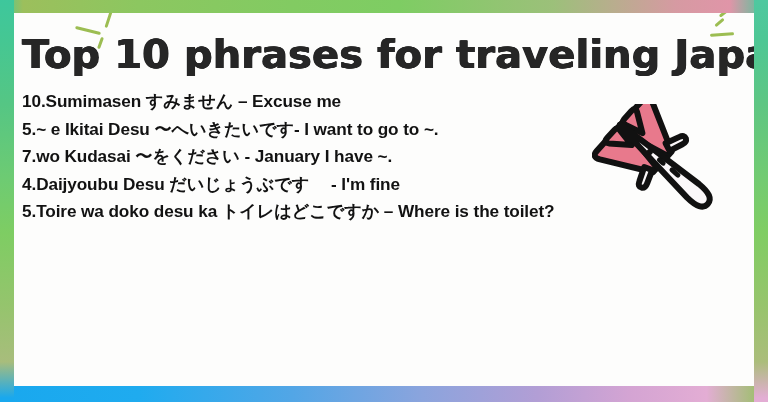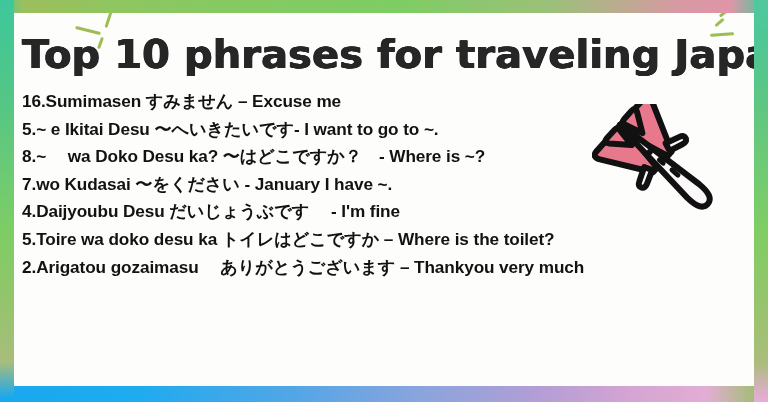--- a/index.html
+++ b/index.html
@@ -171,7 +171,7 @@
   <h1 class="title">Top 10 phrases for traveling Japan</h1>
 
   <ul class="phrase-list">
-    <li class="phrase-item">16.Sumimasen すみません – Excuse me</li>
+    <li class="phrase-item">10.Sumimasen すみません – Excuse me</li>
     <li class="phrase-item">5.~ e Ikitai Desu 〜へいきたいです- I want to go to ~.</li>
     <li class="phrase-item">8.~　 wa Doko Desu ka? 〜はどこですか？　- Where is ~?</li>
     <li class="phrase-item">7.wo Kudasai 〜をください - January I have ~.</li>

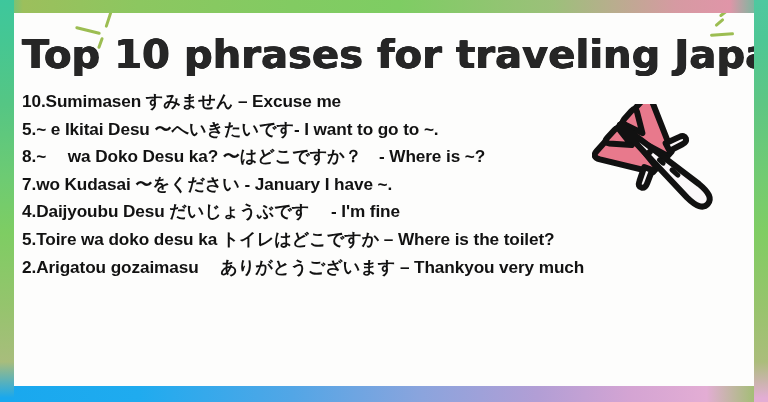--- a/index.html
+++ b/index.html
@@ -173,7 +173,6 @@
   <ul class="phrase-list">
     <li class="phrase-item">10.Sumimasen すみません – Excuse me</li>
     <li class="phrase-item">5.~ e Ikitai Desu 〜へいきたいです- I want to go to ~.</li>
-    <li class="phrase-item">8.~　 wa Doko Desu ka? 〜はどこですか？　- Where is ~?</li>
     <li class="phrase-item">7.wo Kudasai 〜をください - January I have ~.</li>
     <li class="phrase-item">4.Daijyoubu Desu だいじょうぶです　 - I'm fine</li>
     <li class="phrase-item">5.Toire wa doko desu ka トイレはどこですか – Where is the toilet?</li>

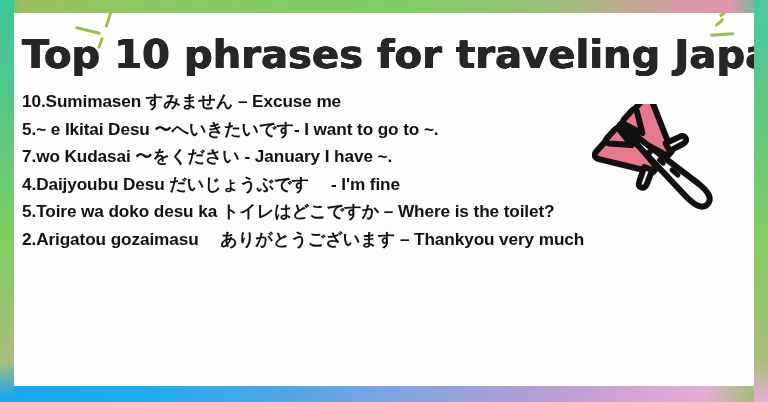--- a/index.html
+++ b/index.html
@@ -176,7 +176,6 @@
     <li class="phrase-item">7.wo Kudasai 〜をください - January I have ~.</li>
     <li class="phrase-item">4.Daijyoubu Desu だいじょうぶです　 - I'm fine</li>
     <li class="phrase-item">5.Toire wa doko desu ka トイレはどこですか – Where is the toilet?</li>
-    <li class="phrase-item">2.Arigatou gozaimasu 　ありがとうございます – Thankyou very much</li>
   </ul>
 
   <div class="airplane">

_____

Assignment: What this calls for is a word-for-word copy of the listing above, pictures excluded.

Response to the task:
--- a/index.html
+++ b/index.html
@@ -171,7 +171,7 @@
   <h1 class="title">Top 10 phrases for traveling Japan</h1>
 
   <ul class="phrase-list">
-    <li class="phrase-item">16.Sumimasen すみません – Excuse me</li>
+    <li class="phrase-item">10.Sumimasen すみません – Excuse me</li>
     <li class="phrase-item">5.~ e Ikitai Desu 〜へいきたいです- I want to go to ~.</li>
     <li class="phrase-item">8.~　 wa Doko Desu ka? 〜はどこですか？　- Where is ~?</li>
     <li class="phrase-item">7.wo Kudasai 〜をください - January I have ~.</li>

--- a/index.html
+++ b/index.html
@@ -173,7 +173,6 @@
   <ul class="phrase-list">
     <li class="phrase-item">10.Sumimasen すみません – Excuse me</li>
     <li class="phrase-item">5.~ e Ikitai Desu 〜へいきたいです- I want to go to ~.</li>
-    <li class="phrase-item">8.~　 wa Doko Desu ka? 〜はどこですか？　- Where is ~?</li>
     <li class="phrase-item">7.wo Kudasai 〜をください - January I have ~.</li>
     <li class="phrase-item">4.Daijyoubu Desu だいじょうぶです　 - I'm fine</li>
     <li class="phrase-item">5.Toire wa doko desu ka トイレはどこですか – Where is the toilet?</li>

--- a/index.html
+++ b/index.html
@@ -176,7 +176,6 @@
     <li class="phrase-item">7.wo Kudasai 〜をください - January I have ~.</li>
     <li class="phrase-item">4.Daijyoubu Desu だいじょうぶです　 - I'm fine</li>
     <li class="phrase-item">5.Toire wa doko desu ka トイレはどこですか – Where is the toilet?</li>
-    <li class="phrase-item">2.Arigatou gozaimasu 　ありがとうございます – Thankyou very much</li>
   </ul>
 
   <div class="airplane">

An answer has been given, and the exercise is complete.